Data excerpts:
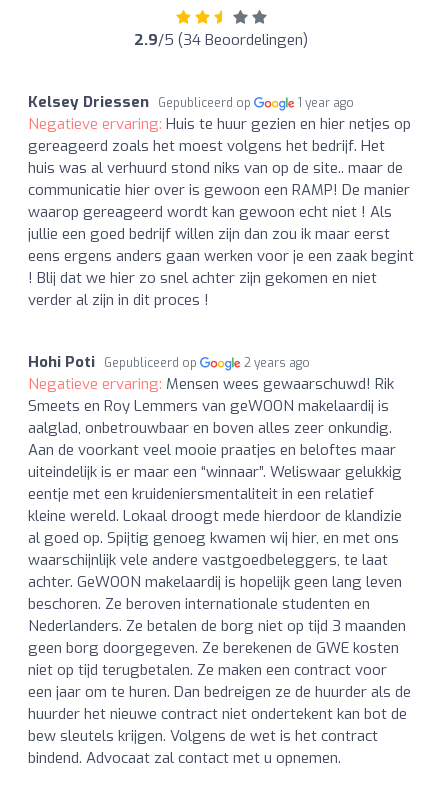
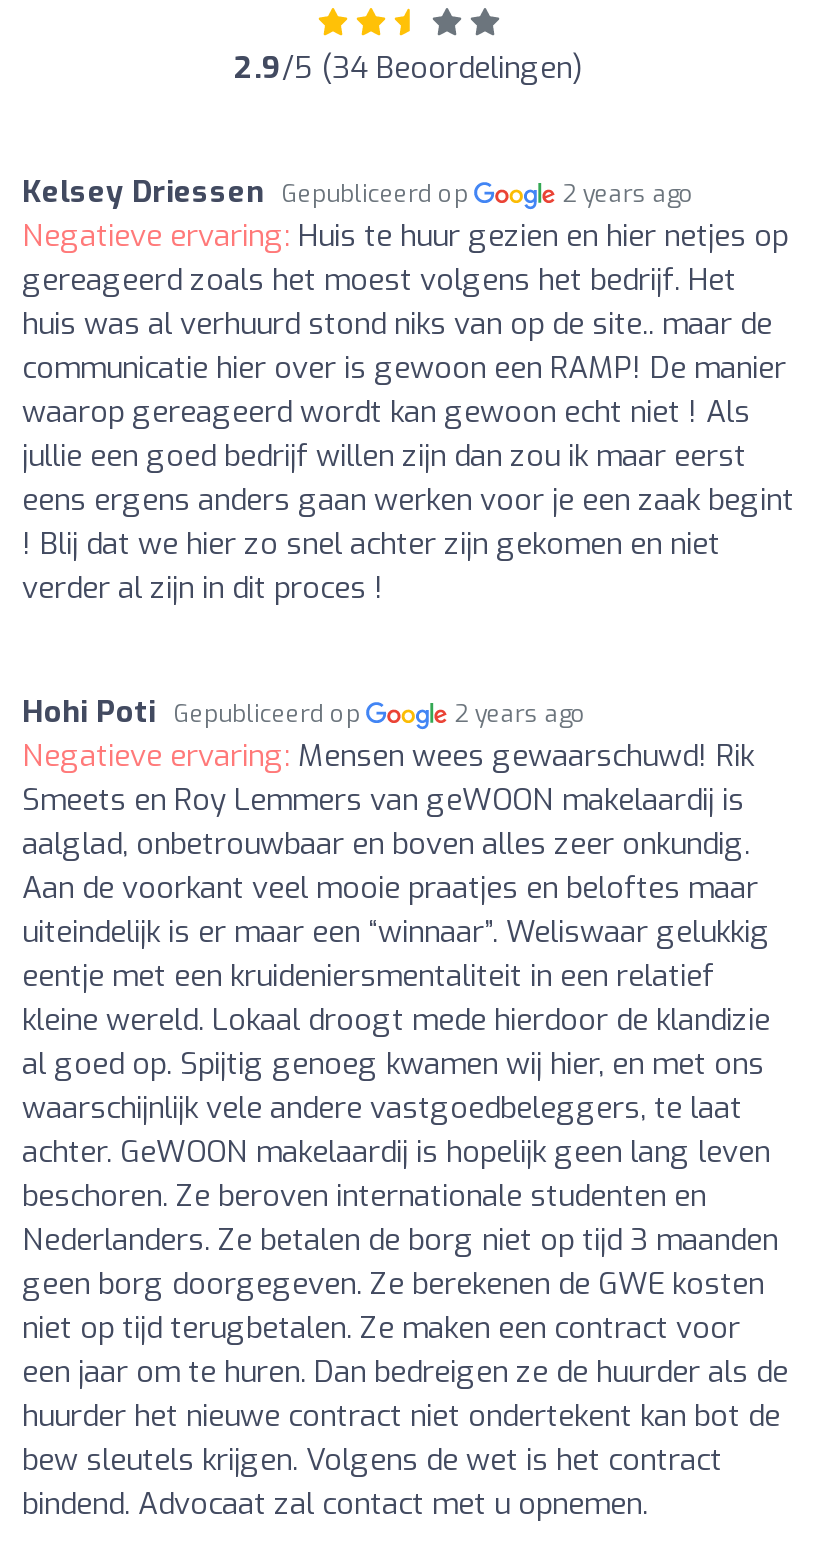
- 1 year ago
+ 2 years ago
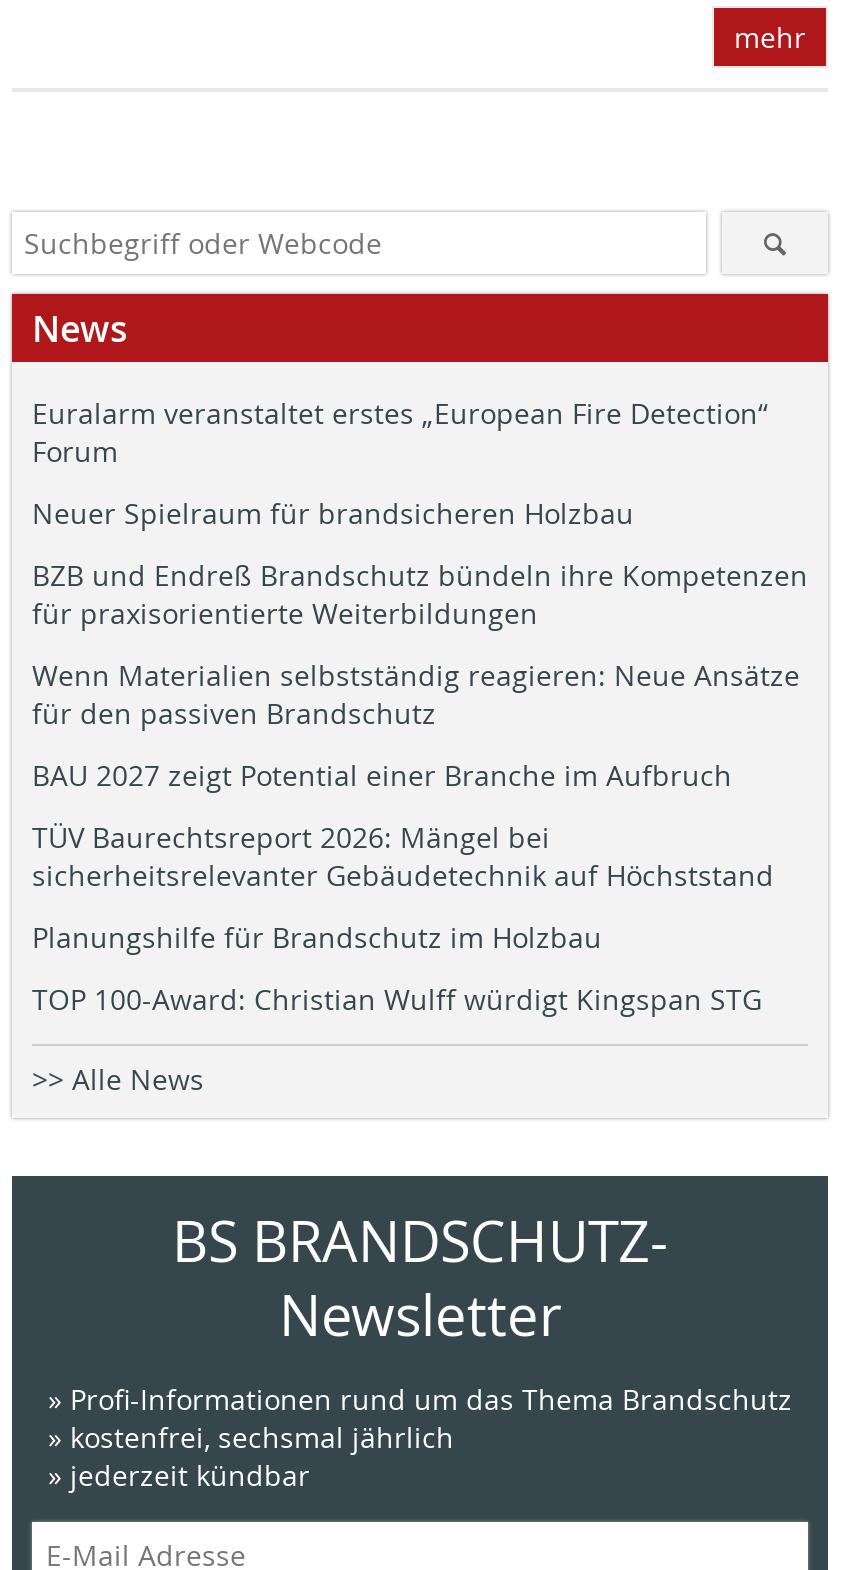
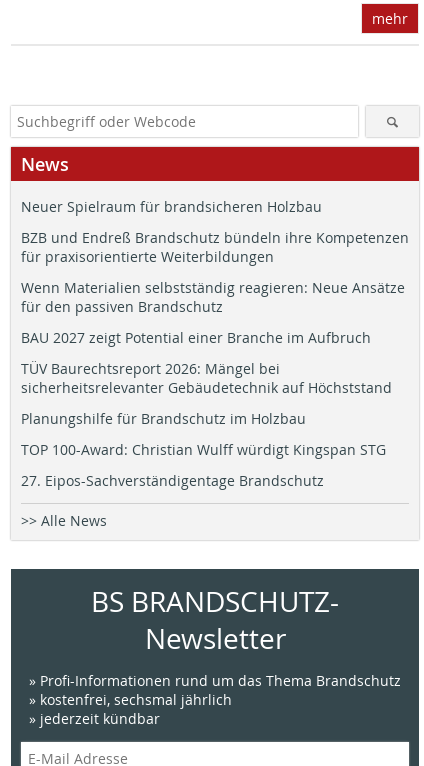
- Euralarm veranstaltet erstes „European Fire Detection“
- Forum

moved up: Neuer Spielraum für brandsicheren Holzbau | BZB und Endreß Brandschutz bündeln ihre Kompetenzen | für praxisorientierte Weiterbildungen | ... | Planungshilfe für Brandschutz im Holzbau | TOP 100-Award: Christian Wulff würdigt Kingspan STG

+ 27. Eipos-Sachverständigentage Brandschutz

PROBLEM DESCRIPTION:
Write out every line of the data that holds the word "Brandschutz".

RESULT FOR THIS TASK:
moved up: Neuer Spielraum für brandsicheren Holzbau | BZB und Endreß Brandschutz bündeln ihre Kompetenzen | für praxisorientierte Weiterbildungen | ... | Planungshilfe für Brandschutz im Holzbau | TOP 100-Award: Christian Wulff würdigt Kingspan STG
+ 27. Eipos-Sachverständigentage Brandschutz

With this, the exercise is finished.